▸ Provided data:
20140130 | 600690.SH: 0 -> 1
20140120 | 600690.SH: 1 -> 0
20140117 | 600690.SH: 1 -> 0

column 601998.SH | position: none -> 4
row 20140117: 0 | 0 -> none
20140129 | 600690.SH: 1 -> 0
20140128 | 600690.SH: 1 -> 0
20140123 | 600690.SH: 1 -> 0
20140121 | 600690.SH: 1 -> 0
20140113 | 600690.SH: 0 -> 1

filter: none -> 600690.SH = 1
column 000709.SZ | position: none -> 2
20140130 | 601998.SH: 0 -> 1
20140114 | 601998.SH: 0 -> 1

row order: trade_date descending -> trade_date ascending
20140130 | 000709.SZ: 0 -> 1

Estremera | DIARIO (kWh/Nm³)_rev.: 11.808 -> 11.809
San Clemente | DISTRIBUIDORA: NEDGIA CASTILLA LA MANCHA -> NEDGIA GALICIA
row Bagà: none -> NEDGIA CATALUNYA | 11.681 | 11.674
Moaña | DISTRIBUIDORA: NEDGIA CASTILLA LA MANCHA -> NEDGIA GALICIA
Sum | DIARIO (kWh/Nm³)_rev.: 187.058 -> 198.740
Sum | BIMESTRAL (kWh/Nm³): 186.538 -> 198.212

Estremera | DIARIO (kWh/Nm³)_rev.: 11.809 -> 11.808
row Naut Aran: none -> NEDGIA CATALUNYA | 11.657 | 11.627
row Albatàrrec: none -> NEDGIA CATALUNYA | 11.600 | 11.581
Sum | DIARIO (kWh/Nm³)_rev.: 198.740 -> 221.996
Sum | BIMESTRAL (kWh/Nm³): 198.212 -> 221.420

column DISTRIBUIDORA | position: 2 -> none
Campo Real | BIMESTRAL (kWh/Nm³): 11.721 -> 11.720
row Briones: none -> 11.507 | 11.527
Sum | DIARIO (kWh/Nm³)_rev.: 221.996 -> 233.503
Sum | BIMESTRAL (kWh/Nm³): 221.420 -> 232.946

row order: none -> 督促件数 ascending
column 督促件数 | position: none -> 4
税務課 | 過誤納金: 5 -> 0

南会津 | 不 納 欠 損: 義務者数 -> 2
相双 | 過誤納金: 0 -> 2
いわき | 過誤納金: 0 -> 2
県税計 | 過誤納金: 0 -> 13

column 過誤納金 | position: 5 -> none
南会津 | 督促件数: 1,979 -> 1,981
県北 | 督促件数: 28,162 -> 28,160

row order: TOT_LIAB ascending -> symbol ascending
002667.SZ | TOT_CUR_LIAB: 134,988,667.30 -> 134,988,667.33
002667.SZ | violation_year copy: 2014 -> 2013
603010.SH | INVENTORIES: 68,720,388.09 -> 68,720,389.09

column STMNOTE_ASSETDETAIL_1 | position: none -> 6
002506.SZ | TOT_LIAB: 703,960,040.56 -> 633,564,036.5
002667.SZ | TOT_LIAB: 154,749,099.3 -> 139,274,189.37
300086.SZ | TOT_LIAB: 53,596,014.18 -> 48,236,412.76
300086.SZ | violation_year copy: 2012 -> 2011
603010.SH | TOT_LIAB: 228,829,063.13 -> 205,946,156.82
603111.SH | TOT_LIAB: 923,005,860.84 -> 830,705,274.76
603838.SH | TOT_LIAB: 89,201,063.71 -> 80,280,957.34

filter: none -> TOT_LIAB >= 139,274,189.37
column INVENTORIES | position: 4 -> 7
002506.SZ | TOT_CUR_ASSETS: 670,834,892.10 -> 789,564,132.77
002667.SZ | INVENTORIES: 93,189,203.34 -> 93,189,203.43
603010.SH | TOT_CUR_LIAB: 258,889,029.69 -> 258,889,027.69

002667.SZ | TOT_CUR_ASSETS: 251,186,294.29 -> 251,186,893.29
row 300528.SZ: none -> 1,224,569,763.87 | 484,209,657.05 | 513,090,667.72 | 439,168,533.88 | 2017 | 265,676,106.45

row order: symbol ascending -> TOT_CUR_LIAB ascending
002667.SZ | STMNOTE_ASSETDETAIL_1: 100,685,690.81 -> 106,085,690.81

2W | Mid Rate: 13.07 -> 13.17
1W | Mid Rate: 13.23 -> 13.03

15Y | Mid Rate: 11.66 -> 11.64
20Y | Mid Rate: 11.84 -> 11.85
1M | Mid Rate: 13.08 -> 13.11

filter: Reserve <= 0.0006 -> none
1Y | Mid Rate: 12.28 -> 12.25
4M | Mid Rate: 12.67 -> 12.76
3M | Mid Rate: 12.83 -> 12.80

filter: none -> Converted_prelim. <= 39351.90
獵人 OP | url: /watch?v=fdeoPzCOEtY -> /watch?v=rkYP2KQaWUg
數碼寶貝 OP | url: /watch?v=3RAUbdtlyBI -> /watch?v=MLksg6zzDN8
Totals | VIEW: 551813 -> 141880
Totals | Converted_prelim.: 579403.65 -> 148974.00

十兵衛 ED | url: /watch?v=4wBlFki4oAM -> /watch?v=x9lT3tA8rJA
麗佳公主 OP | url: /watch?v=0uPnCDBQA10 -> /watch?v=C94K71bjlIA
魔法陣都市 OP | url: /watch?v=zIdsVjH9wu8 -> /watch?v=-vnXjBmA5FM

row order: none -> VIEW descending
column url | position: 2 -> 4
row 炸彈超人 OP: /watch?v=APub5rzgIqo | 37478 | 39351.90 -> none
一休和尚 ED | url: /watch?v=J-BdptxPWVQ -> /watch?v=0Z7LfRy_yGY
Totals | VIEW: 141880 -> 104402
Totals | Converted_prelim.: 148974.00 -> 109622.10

▸ Assignment: All that is wanted is an exact copy of the lines above from the one with "20140130 | 000709.SZ: 0 -> 1" through the one with "002667.SZ | TOT_CUR_ASSETS: 251,186,294.29", with both ends included.

▸ Output for this exercise:
20140130 | 000709.SZ: 0 -> 1

Estremera | DIARIO (kWh/Nm³)_rev.: 11.808 -> 11.809
San Clemente | DISTRIBUIDORA: NEDGIA CASTILLA LA MANCHA -> NEDGIA GALICIA
row Bagà: none -> NEDGIA CATALUNYA | 11.681 | 11.674
Moaña | DISTRIBUIDORA: NEDGIA CASTILLA LA MANCHA -> NEDGIA GALICIA
Sum | DIARIO (kWh/Nm³)_rev.: 187.058 -> 198.740
Sum | BIMESTRAL (kWh/Nm³): 186.538 -> 198.212

Estremera | DIARIO (kWh/Nm³)_rev.: 11.809 -> 11.808
row Naut Aran: none -> NEDGIA CATALUNYA | 11.657 | 11.627
row Albatàrrec: none -> NEDGIA CATALUNYA | 11.600 | 11.581
Sum | DIARIO (kWh/Nm³)_rev.: 198.740 -> 221.996
Sum | BIMESTRAL (kWh/Nm³): 198.212 -> 221.420

column DISTRIBUIDORA | position: 2 -> none
Campo Real | BIMESTRAL (kWh/Nm³): 11.721 -> 11.720
row Briones: none -> 11.507 | 11.527
Sum | DIARIO (kWh/Nm³)_rev.: 221.996 -> 233.503
Sum | BIMESTRAL (kWh/Nm³): 221.420 -> 232.946

row order: none -> 督促件数 ascending
column 督促件数 | position: none -> 4
税務課 | 過誤納金: 5 -> 0

南会津 | 不 納 欠 損: 義務者数 -> 2
相双 | 過誤納金: 0 -> 2
いわき | 過誤納金: 0 -> 2
県税計 | 過誤納金: 0 -> 13

column 過誤納金 | position: 5 -> none
南会津 | 督促件数: 1,979 -> 1,981
県北 | 督促件数: 28,162 -> 28,160

row order: TOT_LIAB ascending -> symbol ascending
002667.SZ | TOT_CUR_LIAB: 134,988,667.30 -> 134,988,667.33
002667.SZ | violation_year copy: 2014 -> 2013
603010.SH | INVENTORIES: 68,720,388.09 -> 68,720,389.09

column STMNOTE_ASSETDETAIL_1 | position: none -> 6
002506.SZ | TOT_LIAB: 703,960,040.56 -> 633,564,036.5
002667.SZ | TOT_LIAB: 154,749,099.3 -> 139,274,189.37
300086.SZ | TOT_LIAB: 53,596,014.18 -> 48,236,412.76
300086.SZ | violation_year copy: 2012 -> 2011
603010.SH | TOT_LIAB: 228,829,063.13 -> 205,946,156.82
603111.SH | TOT_LIAB: 923,005,860.84 -> 830,705,274.76
603838.SH | TOT_LIAB: 89,201,063.71 -> 80,280,957.34

filter: none -> TOT_LIAB >= 139,274,189.37
column INVENTORIES | position: 4 -> 7
002506.SZ | TOT_CUR_ASSETS: 670,834,892.10 -> 789,564,132.77
002667.SZ | INVENTORIES: 93,189,203.34 -> 93,189,203.43
603010.SH | TOT_CUR_LIAB: 258,889,029.69 -> 258,889,027.69

002667.SZ | TOT_CUR_ASSETS: 251,186,294.29 -> 251,186,893.29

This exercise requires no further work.